1. Put out an "Out-of-office" mail
I know it sounds basic, but I was stupid enough not to do that-big mistake. And I'm assuming that if I did it, there might be a small segment of the population who would do the same thing. And this article is for them.
Make sure to CC everyone, and I mean EVERYONE you work with closely or who you think needs you in the mail, letting them know you'll NOT be available. I had missed cc'ing the onshore folks so that came back to me.
You can mention any 3 of these situations:
#1. You can make it extremely clear that you'll not have a proper internet connection or service(even if you will). This is in case you want no disturbance at all.
#2. If you're okay with taking phone calls in case of emergencies, mention it in the email that people can reach out to you through the phone.
#3. If you're going to log in and log off at particular times, let people know that too.
The point? Set the expectations clear.
2. Send out a "Vacation on XXX" email two weeks before the date
This is, of course, if you're not going on an emergency. But if you know you're going to take leave and have already booked the tickets, two weeks is an appropriate time to inform them.
To be fair, the longer the vacation, the earlier you have to inform.
Because the deliverables will get affected accordingly, and the management needs to take care of your workload. You have to give them time to delegate your work, depending on the number of days, of course. So please provide them with that space. That is our responsibility.
I told my technical lead about my leave a day prior, even though I knew I would be on vacation that day for a week. The sole reason? Procrastination. Which later came to bite me in the ass. Please don't repeat the mistake I made. Now I applied next month's one week vacation 2 days back itself:)

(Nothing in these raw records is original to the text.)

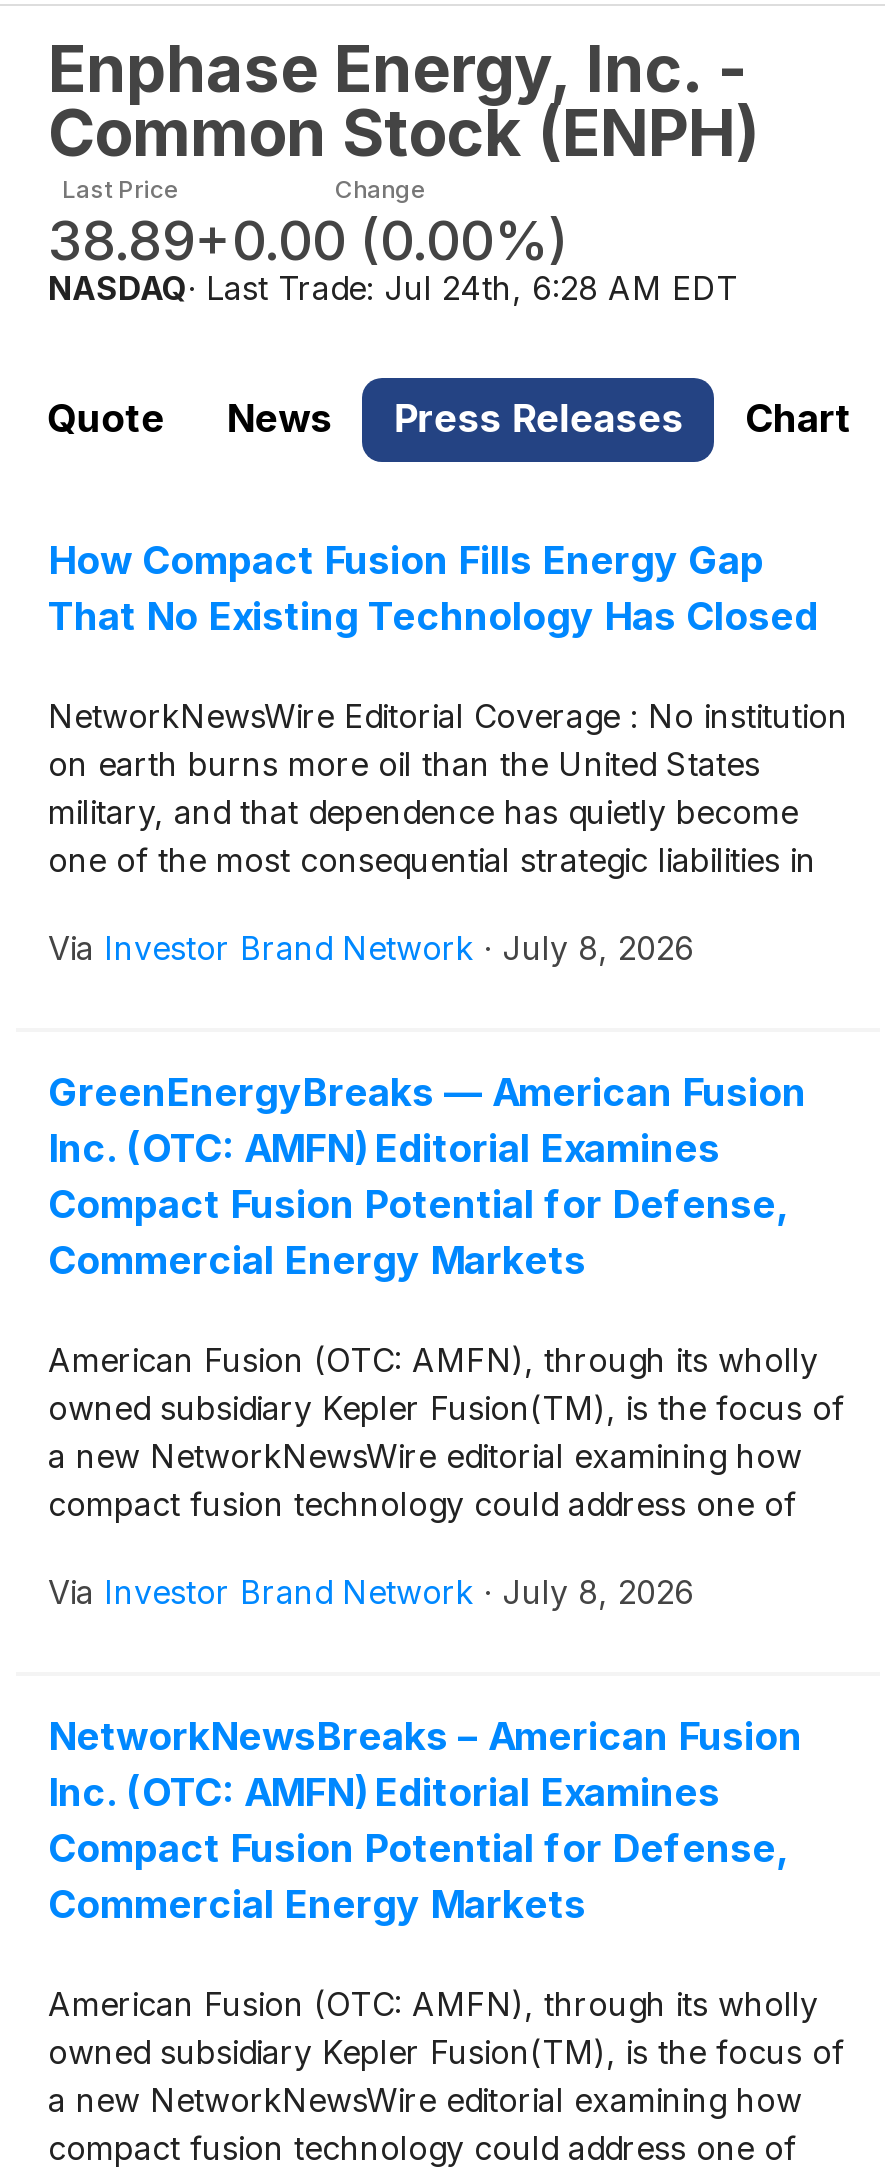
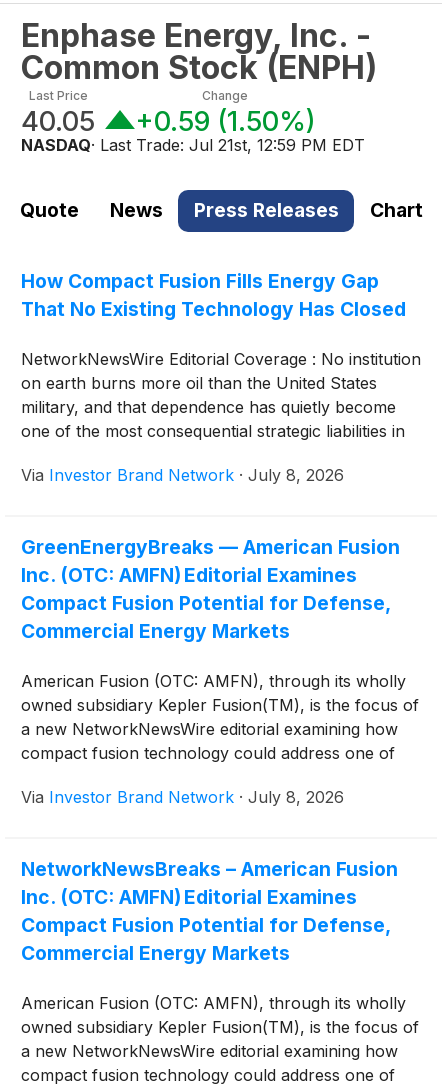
- 38.89
+ 40.05

- +0.00 (0.00%)
+ +0.59 (1.50%)

- NASDAQ · Last Trade: Jul 24th, 6:28 AM EDT
+ NASDAQ · Last Trade: Jul 21st, 12:59 PM EDT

3. Keep everyone you work with informed
Again, this was stupid, but I kept only my technical lead informed of the leave. When I knew that, I was also interacting with a couple of onsite counterparts closely.
So because I never sent out an out-of-office mail nor kept them in the loop, the whole thing blew up together. And I had to accept the work because I knew the mistake was on my end.
Thus make sure to keep everyone you work with informed. That's crucial.
4. Make sure to delegate the tasks before you go
I don't know how it usually goes in other offices, but in my workspace, we divide the development tasks and do them individually before they're combined later. So it's not exactly a team effort, but it is if you know what I mean.
So, it's common for the other person not to know the intricate details of your work. They will, of course, have an overview, but you should schedule a meeting with whomever you want to delegate the tasks to let them know what's exactly going on to the T. If you're working on multiple projects, then various people will be involved.
Again, this depends on the number of days you're going on vacation. If it's just a day or two, I don't think it matters a lot, but you never know. Again, the point is to set up a situation so that you won't be disturbed.
If you're the only person working on the project, bring your tech lead in the loop.
5. Remember, you can always say No
After that incident, I realized that some things are much more important than work.
Now my first anniversary will always leave a bitter taste in my mouth, how much ever I try to compensate with the other ones. The first year with your partner is one of the most memorable ones, and now I'll always be riddled with the guilt of working and not being able to take care of him that day. And that never goes away, whatever you do.
If you have done all the tasks above, then you have every right to say, "I'm sorry, I'm on vacation, can you please contact xxx for the same." So you would have earned that right to tell that since you had no mistake on your part.
I couldn't say No, since I knew I had made the mistake of not informing them. And it wasn't their fault that they approached me when the defect came up. So make sure to keep your slate clean so that you can say no confidently.